• [TRY IT] Your answer consists of the lines in the data that contain "edge". Copy each of them.

AVAILABLE RECORDS Block Start

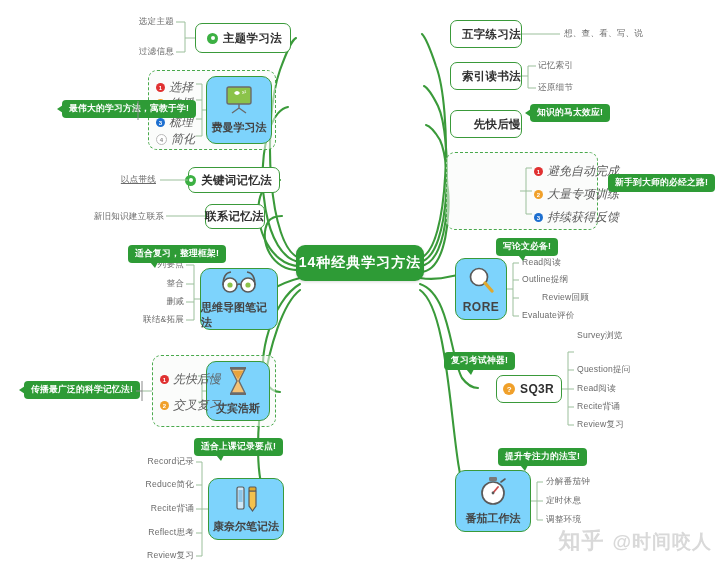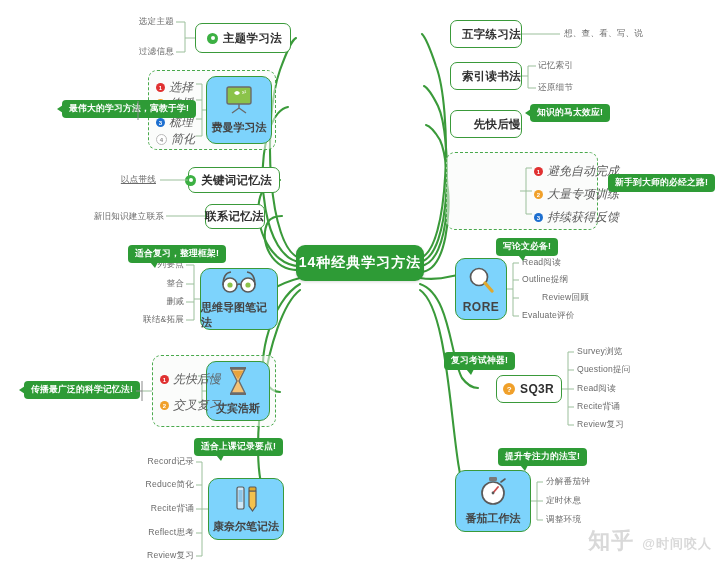--- a/index.html
+++ b/index.html
@@ -50,21 +50,21 @@
   .gdot{width:11px;height:11px;border-radius:50%;background:#3cb043;flex:none;
         display:inline-flex;align-items:center;justify-content:center;margin-right:5px;}
   .gdot::after{content:"";width:4px;height:4px;border-radius:50%;background:#fff;}
   .qdot{width:12px;height:12px;border-radius:50%;background:#f0a02a;flex:none;color:#fff;
         display:inline-flex;align-items:center;justify-content:center;margin-right:5px;
         font-size:8px;font-weight:700;}
 
   .watermark{position:absolute;right:8px;bottom:6px;display:flex;align-items:baseline;
              color:#d9d9d9;white-space:nowrap;}
   .wm-logo{font-size:22px;font-weight:700;letter-spacing:1px;}
-  .wm-user{font-size:13px;font-weight:700;margin-left:8px;letter-spacing:1px;text-align:right;}
+  .wm-user{font-size:19px;font-weight:700;margin-left:8px;letter-spacing:1px;text-align:right;}
 </style>
 </head>
 <body>
 
 <div id="canvas">
 
   <svg class="links" viewBox="0 0 720 562">
     <g fill="none" stroke="#3a9a3a" stroke-width="2.1" stroke-linecap="round">
       <path d="M300,258 C268,250 262,120 280,70 C288,48 292,40 296,38"></path>
       <path d="M300,262 C264,258 254,170 270,128 C276,112 282,108 288,107"></path>
@@ -342,21 +342,21 @@
   </div>
   <svg class="links">
     <g fill="none" stroke="#9bbf9b" stroke-width="1">
       <path d="M562,389 L568,389 L568,352 L574,352"></path>
       <path d="M568,370 L574,370"></path>
         <path d="M568,389 L574,389"></path>
       <path d="M568,407 L574,407"></path>
         <path d="M568,389 L568,425 L574,425"></path>
     </g>
   </svg>
-  <div class="leaf" style="left:577px;top:346px;text-align:right;">Survey浏览</div>
+  <div class="leaf" style="left:577px;top:330px;text-align:right;">Survey浏览</div>
   <div class="leaf" style="left:577px;top:364px;">Question提问</div>
   <div class="leaf" style="left:577px;top:383px;">Read阅读</div>
   <div class="leaf" style="left:577px;top:401px;">Recite背诵</div>
   <div class="leaf" style="left:577px;top:419px;">Review复习</div>
   <div class="tip down" style="left:444px;top:352px;">
     <span>复习考试神器!</span>
     <i class="tail"></i>
   </div>
 
   <div class="bigcard" style="left:455px;top:470px;width:76px;height:62px;">

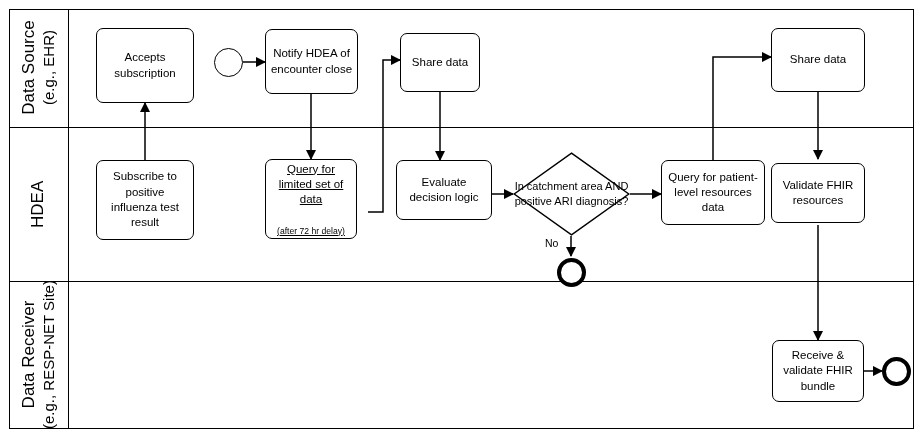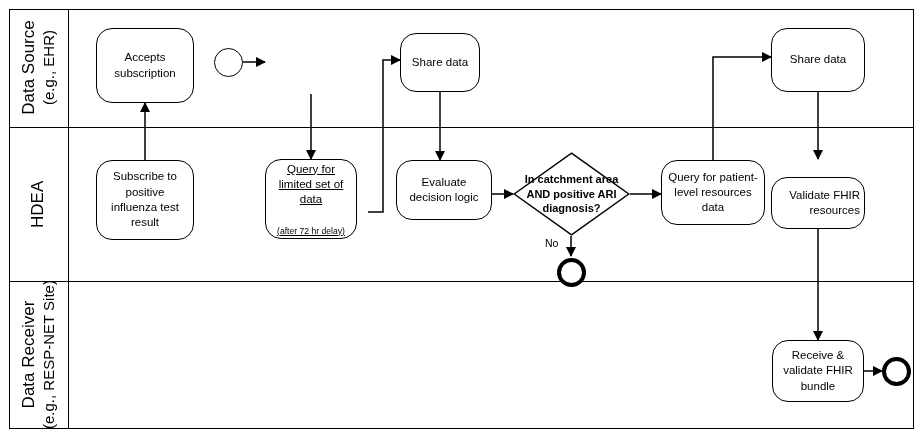--- a/index.html
+++ b/index.html
@@ -59,42 +59,41 @@
   }
   .lane-label .sub {
     display: block;
     font-size: 15px;
   }
   
   .task {
     position: absolute;
     box-sizing: border-box;
     border: 1.5px solid #000;
-    border-radius: 16px;
+    border-radius: 7px;
     background: #ffffff;
     display: flex;
     flex-direction: column;
     align-items: center;
     justify-content: center;
     text-align: center;
     font-size: 11.5px;
     line-height: 1.33;
     color: #000;
     padding: 2px 4px;
   }
   .task .sub {
     font-size: 8.6px;
     line-height: 1.25;
     margin-top: 18px;
   }
   
   .gateway {
     position: absolute;
     box-sizing: border-box;
-    font-weight: bold;
   }
   .gateway .diamond {
     position: absolute;
     left: 0; top: 0;
     width: 100%; height: 100%;
   }
   .gateway .gtext {
     position: absolute;
     left: 0; top: 0;
     width: 100%; height: 100%;
@@ -192,20 +191,23 @@
       <path d="M 864 371 L 882 371"></path>
     </g>
   </svg>
 
   <div class="task" style="left:96px;top:28px;width:98px;height:75px;">
     <span>Accepts subscription</span>
   </div>
 
   <div class="event start" style="left:214px;top:48px;width:29px;height:29px;"></div>
 
+  <div class="task" style="left:265px;top:29px;width:93px;height:65px;">
+    <span>Notify HDEA of encounter close</span>
+  </div>
 
   <div class="task" style="left:400px;top:33px;width:80px;height:59px;">
     <span>Share data</span>
   </div>
 
   <div class="task" style="left:771px;top:28px;width:94px;height:64px;">
     <span>Share data</span>
   </div>
 
   <div class="task" style="left:96px;top:160px;width:98px;height:80px;align-items:flex-end;">
@@ -230,21 +232,21 @@
 
   <div class="edge-label" style="left:633px;top:163px;margin-left:40px;">Yes</div>
   <div class="edge-label" style="left:545px;top:237px;">No</div>
 
   <div class="event end" style="left:557px;top:258px;width:29px;height:29px;"></div>
 
   <div class="task" style="left:661px;top:160px;width:104px;height:65px;">
     <span>Query for patient-level resources data</span>
   </div>
 
-  <div class="task" style="left:771px;top:177px;width:94px;height:52px;text-align:right;">
+  <div class="task" style="left:771px;top:163px;width:94px;height:60px;">
     <span>Validate FHIR resources</span>
   </div>
 
   <div class="task" style="left:772px;top:340px;width:92px;height:62px;">
     <span>Receive &amp; validate FHIR bundle</span>
   </div>
 
   <div class="event end" style="left:882px;top:357px;width:29px;height:29px;"></div>
 
 </div>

AVAILABLE RECORDS Block End

• [TASK ANSWER]
   <div class="edge-label" style="left:633px;top:163px;margin-left:40px;">Yes</div>
   <div class="edge-label" style="left:545px;top:237px;">No</div>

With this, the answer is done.